Bununla beraber Sabır Taşı gibi kitapları okurken şunu da unutmamız lazım diye düşünüyorum. Halit Hüseyni ve Atiq Rahimi gibi yazarların bu kadar popüler olmasının nedeni elbette Batı dillerinde yazmaları ve Batılıların hoşuna gidecek şeyler yazmaları. Sözgelimi bu yazarlar sadece Farsça yazsalar bu kadar dile çevrilir miydi? Kültürel olarak bize yakın coğrafyadaki yazarların bile dilimize çevrilmesi için Batı dillerinde bir kitap çıkarmalarını beklemiyor mu yayıncılarımız? İslam dünyasında kadınların yaşadığı dramı yadsımıyorum elbette ama bir genelleme peşinde olduğumuza inanıyorum. Örneğin geçenlerde ODATV'de bir haber vardı. Haberde çarşaf giyen 10 yaşındaki bir çocuğun "Yaşıtlarına ne önerirsin?" sorusuna "Sünnet olarak kapanmalarını öneririm. Hafız olmalarını ve iyi bir kul olmalarını öneririm" yanıtını verdiği ifade ediliyordu. Aslında bu haber niteliği taşıyan bir yanıt değil. Haberin sayfasına ziyaretçi çekmek ve sitenin tıklanma sayısını artırmak gibi yan amaçlarının olduğu açık ama daha vahim olanı habere yorum yapanlar arasında "Elhamdülilah Hıristiyanım. Hamdolsun ki Müslüman değilim. Bu örümcek kafalıları gördükçe İslam adını duymak bile istemiyorum." diye yanıt yazanlara karşılık yobazlığın tek bir dine has olmadığı belirtenler ve onlara karşılık aynı Hristiyanın "Hristiyanlar yanlış yapmış olabilir, Hıristiyanlık yanlış yapmaz.." gibi sığ yorumlar yapılması.

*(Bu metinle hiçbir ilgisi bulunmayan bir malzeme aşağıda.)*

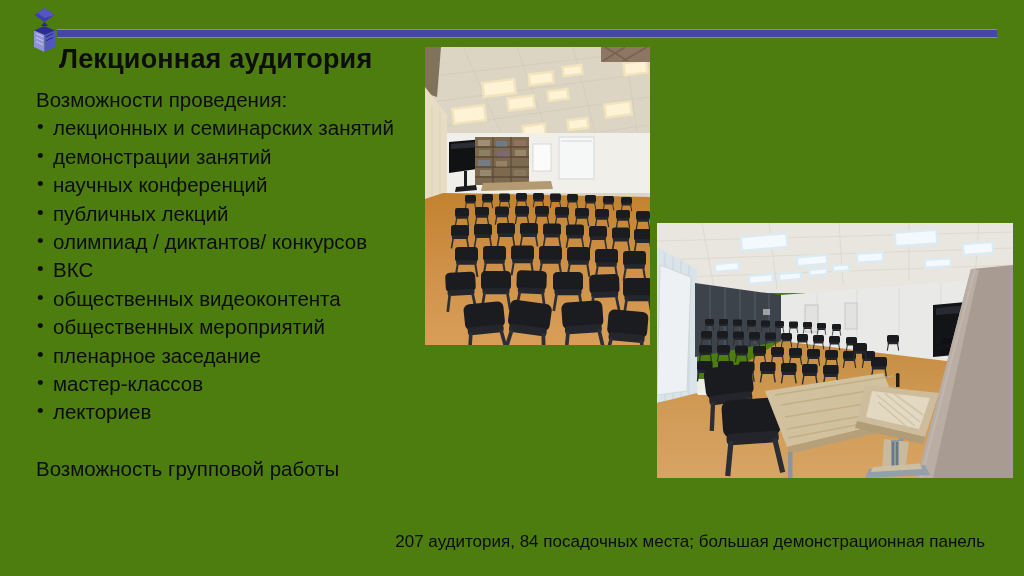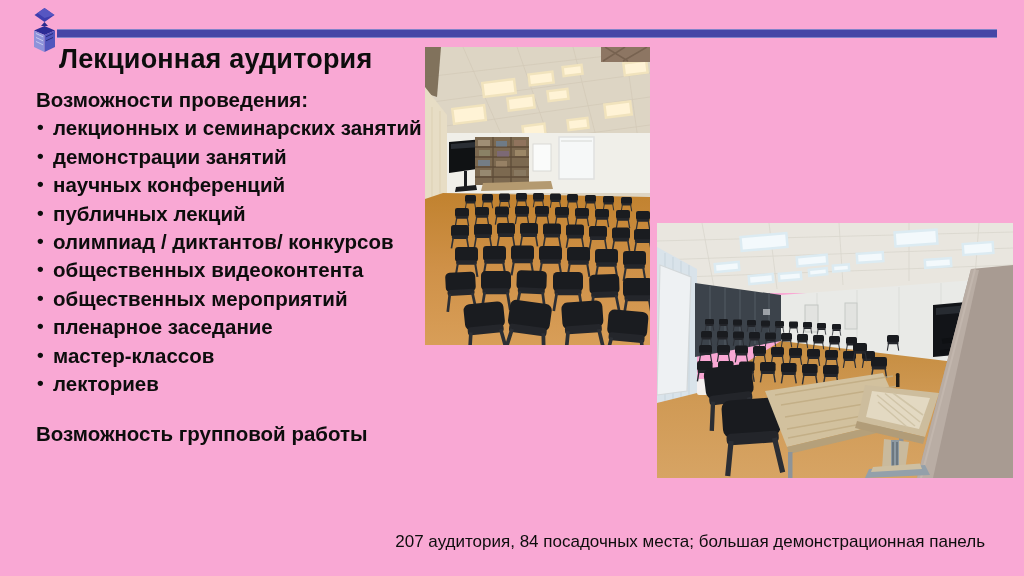"Лекционная аудитория" .slide { background: #f9a8d4 -> #4d7c0f }
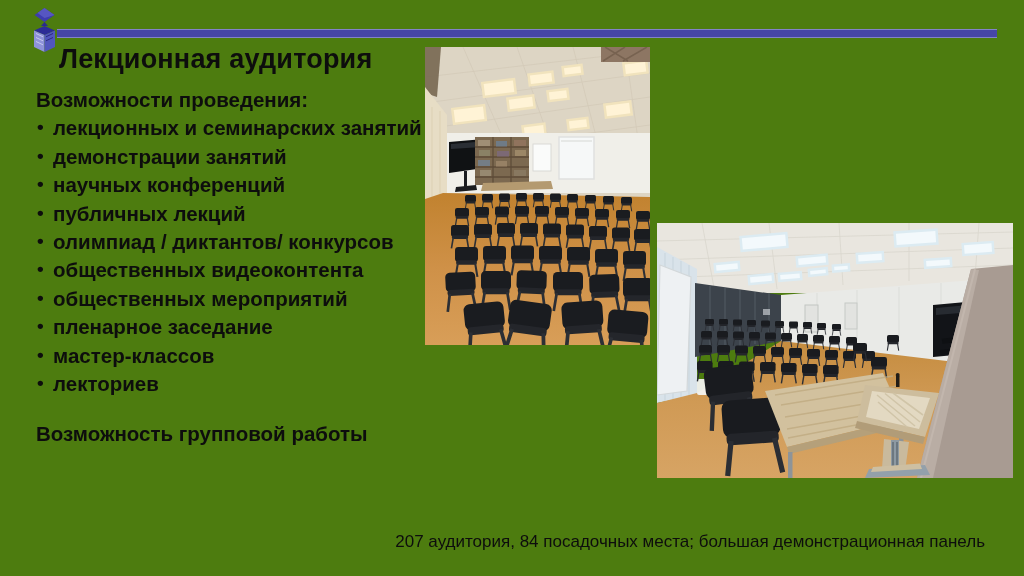"Возможности проведения:" .content { font-weight: bold -> none }
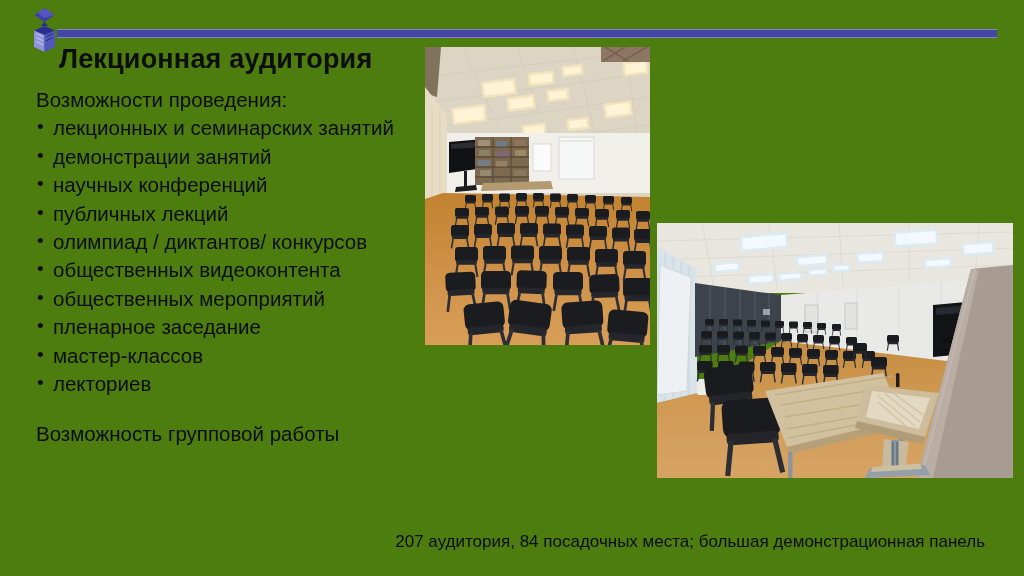"ВКС" li { html: none -> <li>ВКС</li> }
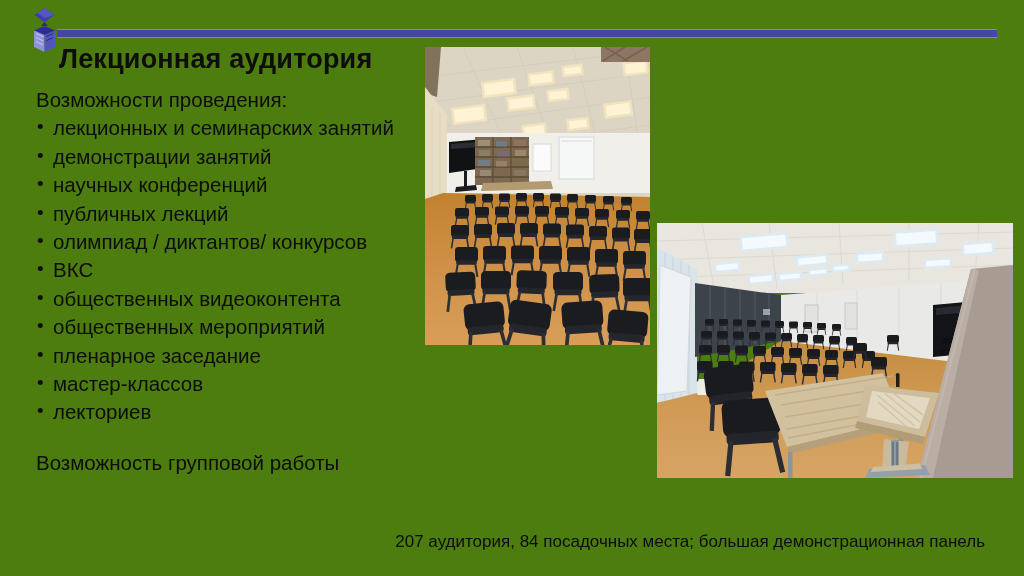"Возможность групповой работы" .note { margin-top: 22px -> 28px }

Yakın zamanda Balkanlarda meydana gelen sel felaketinden Eurovision'u kazanan Conchita Wurst'u sorumlu tutan Hristiyanlar ile başı açık Müslümanları günahkar ilan Müslümanlar arasında fark yok. Muhafazakarların aklına bu insanların böyle yaşamayı daha doğru bulduğu böyle daha mutlu oldukları hiç gelmez. Tıpkı Halit Hüseyni ve Atiq Rahimi gibi yazarların terk ettikleri topraklar hakkında yazarken herkesin toplumsal, örgütlü bir dinsel baskı altında yaşadığını düşünmesi gibi. Söz gelimi 10 yaşındaki bir çocuğun çarşafa girmesini gayet ilkel buluruz ama o çocuğun böyle mutlu olabileceği aklımıza gelmez. Yazdıklarıyla milyonları özgürleştireceğini zannedenlerin, savaşın anlamsızlığını, erkek egemenliğinin acımasızlığını çok güzel kaleme alanların tam da esef duyduğu şeylerin olduğu topraklardan niye kaçtığı aklımıza gelmez. Farsça gibi dillerde yazarken dilimize çevrilmeyen yazarların aynı zamanda aslında başat birkaç dilden başka dile de çevrilmediği, sırf bu yüzden de ödül almadıkları aklımıza gelmez. Ezilen kadınlar, namus cinayetleri, kimliği hiçe sayılan insanlar hakkında okuma yaparken okuduğumuz yazarın yeni bir şey söyleyip söylemediği aklımıza gelmez. Ya da yeni bir şeyler söylüyorsa satır aralarında "kendi çözüm önerisi neymiş acaba?" diye sormayı düşünmeyiz. Savaşa ve ezilmişliğe bir kadının gözünden bakarken dini boyutları yanında meselenin etnik, kültürel, siyasi ve ahlaki boyutlarını da sorgulamak aklımıza pek gelmez.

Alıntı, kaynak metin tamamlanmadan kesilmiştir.